▶ **EXERCISE DESCRIPTION**
Your response must be an exact transcription of the lines from the one containing "Veste de cuisine" through the final line of the data.
[Start of section]
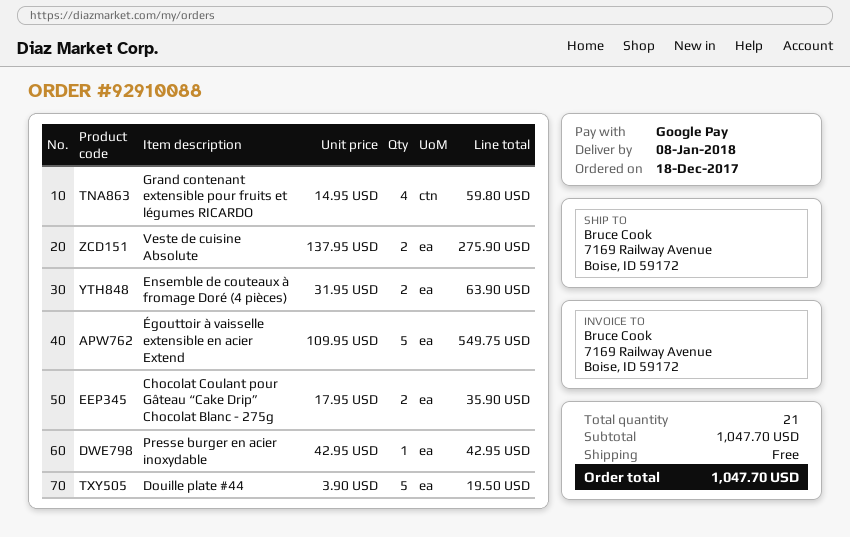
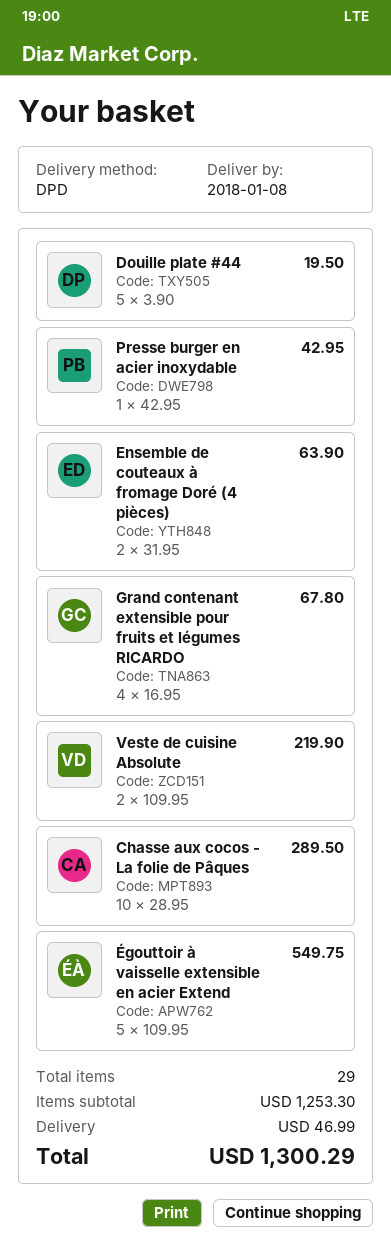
Grand contenant extensible pour fruits et légumes RICARDO: 4 x 14.95 = 59.80 -> 4 x 16.95 = 67.80
Veste de cuisine Absolute: 2 x 137.95 = 275.90 -> 2 x 109.95 = 219.90
Chocolat Coulant pour Gâteau “Cake Drip” Chocolat Blanc - 275g: 2 x 17.95 = 35.90 -> none
Chasse aux cocos - La folie de Pâques: none -> 10 x 28.95 = 289.50
total quantity: 21 -> 29
subtotal: 1047.70 -> 1253.30
shipping: 0.00 -> 46.99
total: 1047.70 -> 1300.29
[End of section]
▶ **OUTPUT OF THE EXERCISE**
Veste de cuisine Absolute: 2 x 137.95 = 275.90 -> 2 x 109.95 = 219.90
Chocolat Coulant pour Gâteau “Cake Drip” Chocolat Blanc - 275g: 2 x 17.95 = 35.90 -> none
Chasse aux cocos - La folie de Pâques: none -> 10 x 28.95 = 289.50
total quantity: 21 -> 29
subtotal: 1047.70 -> 1253.30
shipping: 0.00 -> 46.99
total: 1047.70 -> 1300.29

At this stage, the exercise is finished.